The Bill amends the capital allowance provisions in Division 40 of the Income Tax Assessment Act 1997. The amendments limit the scope of the immediate deduction for expenditure on mining, quarrying or prospecting rights (mining rights and mining, quarrying or prospecting information (mining information) first used in exploration. The limitation better targets the immediate deduction to genuine exploration activities.

The costs of mining rights and mining information will continue to be immediately deductible if acquired directly from a Commonwealth, State or Territory government body.

Expenditure incurred on generating new mining information will continue to be immediately deductible.

Expenditure incurred in obtaining geological and geophysical information data packages from specified providers will continue to be immediately deductible.

All other mining rights and mining information costs that would currently benefit from the immediate deduction that are excluded by the operation of this measure will be depreciable over either 15 years from the time the rights or information are first used, or their effective lives, whichever is the shorter period.
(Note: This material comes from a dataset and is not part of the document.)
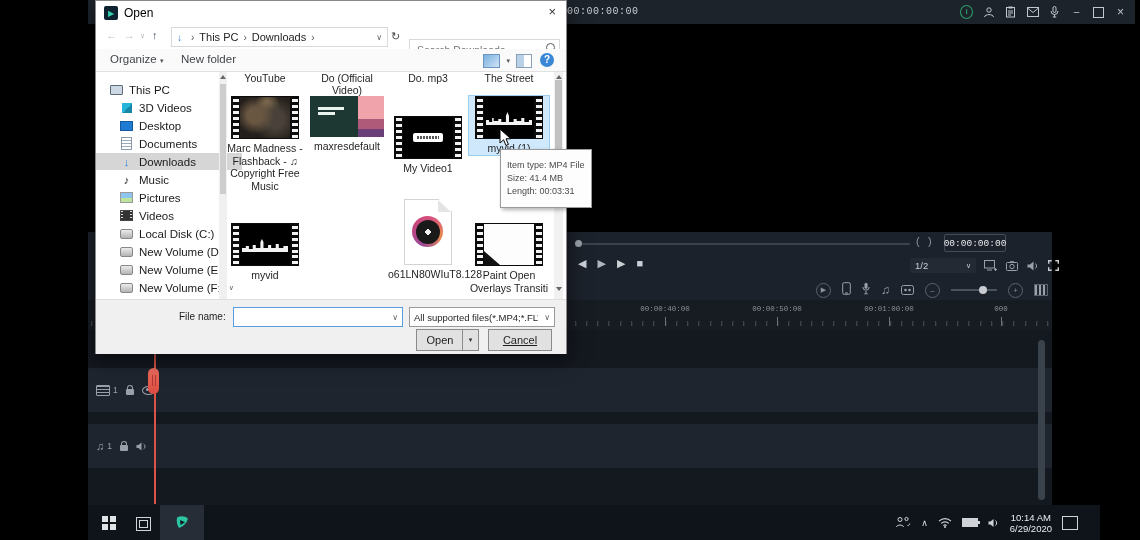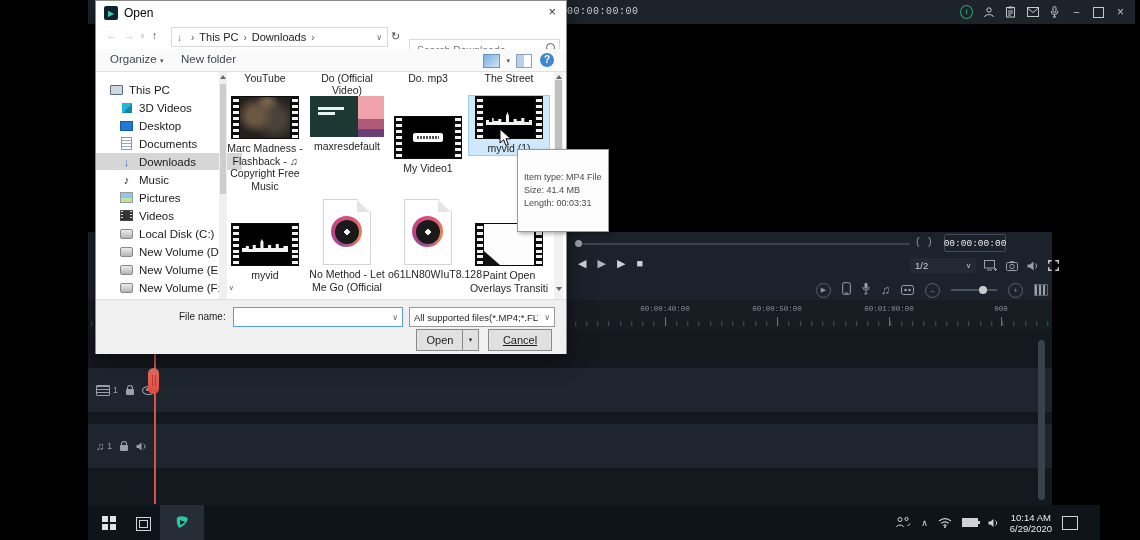"Item type: MP4 File" #tooltip { left: 517px -> 500px; padding: 21px 6px -> 9px 6px }
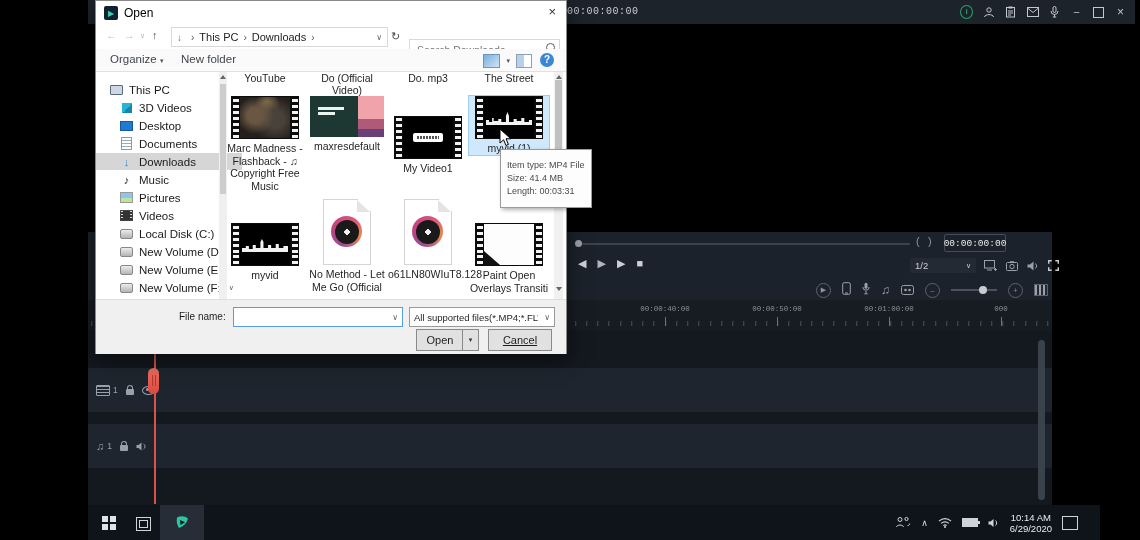"No Method - Let Me" div.fitem { html: <div> <div> <span></span> <span></span> </div> <div>No Method - Let Me Go (Official</div> </div> -> none }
Where exploration on a particular tenement ceases, the taxpayer can choose to immediately deduct any remaining undepreciated value of the related mining rights and mining information. If the taxpayer then recommences exploration on the tenement, the taxpayer will be subject to a clawback of what would have been the residual value of the mining rights or mining information had the taxpayer not chosen an immediate deduction.

These amendments will apply to acquisitions of mining rights and mining information that occur after the announcement of the measure at 7.30 pm Australian Eastern Standard Time, 14 May 2013. However, the amendments do not apply to mining rights or mining information a taxpayer begins to hold after that time if the taxpayer did so by virtue of an arrangement entered into before the announcement.